▶ _Items listed in a dataset_:
------------

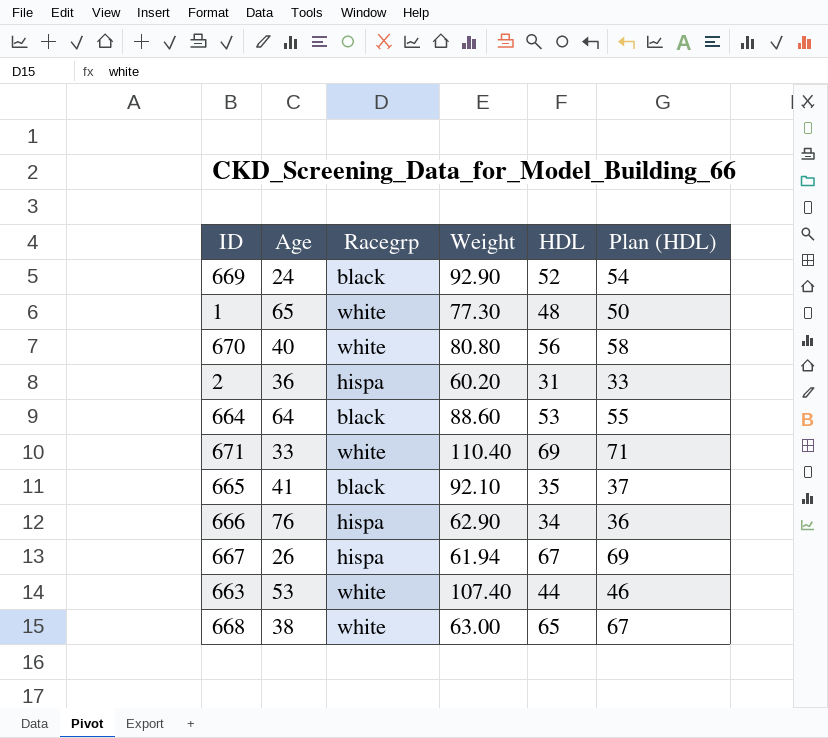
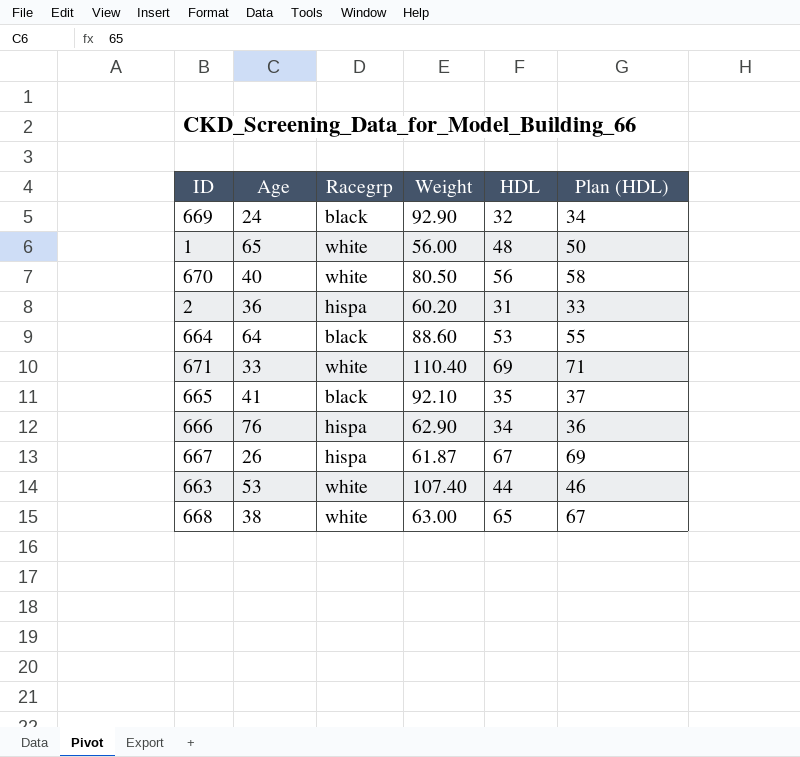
669 | HDL: 52 -> 32
669 | Plan (HDL): 54 -> 34
1 | Weight: 77.30 -> 56.00
670 | Weight: 80.80 -> 80.50
667 | Weight: 61.94 -> 61.87

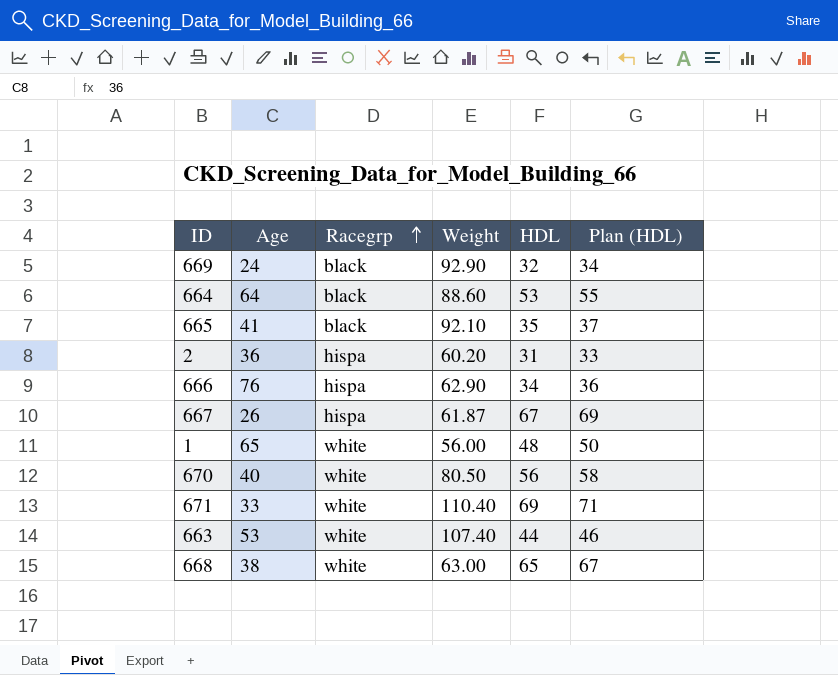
row order: none -> Racegrp ascending

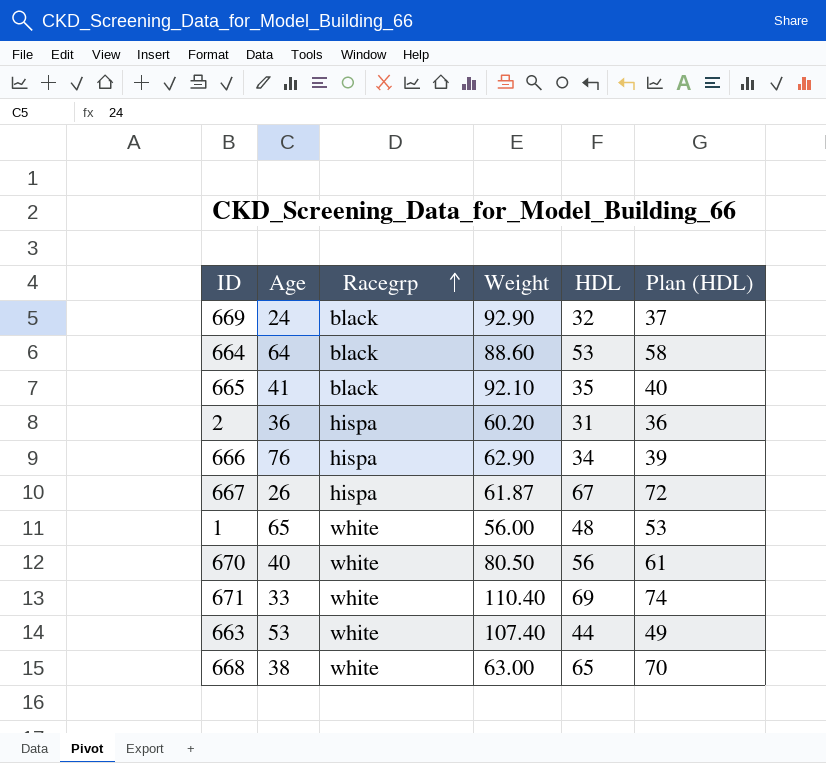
column Plan (HDL) | formula: [HDL] + 2 -> [HDL] + 5

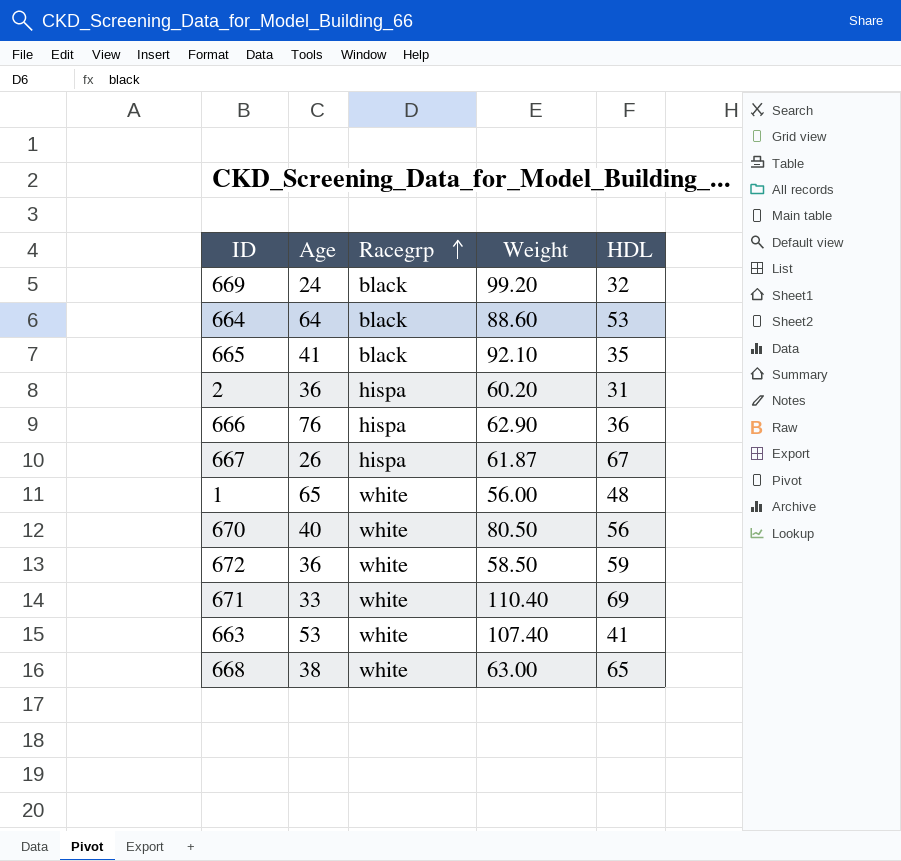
column Plan (HDL) | formula: [HDL] + 5 -> none
669 | Weight: 92.90 -> 99.20
666 | HDL: 34 -> 36
row 672: none -> 36 | white | 58.50 | 59
663 | HDL: 44 -> 41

------------

▶ _Your instructions_:
All records above are to be printed exactly, minus the pictures they contain.

▶ _Response below_:
669 | HDL: 52 -> 32
669 | Plan (HDL): 54 -> 34
1 | Weight: 77.30 -> 56.00
670 | Weight: 80.80 -> 80.50
667 | Weight: 61.94 -> 61.87

row order: none -> Racegrp ascending

column Plan (HDL) | formula: [HDL] + 2 -> [HDL] + 5

column Plan (HDL) | formula: [HDL] + 5 -> none
669 | Weight: 92.90 -> 99.20
666 | HDL: 34 -> 36
row 672: none -> 36 | white | 58.50 | 59
663 | HDL: 44 -> 41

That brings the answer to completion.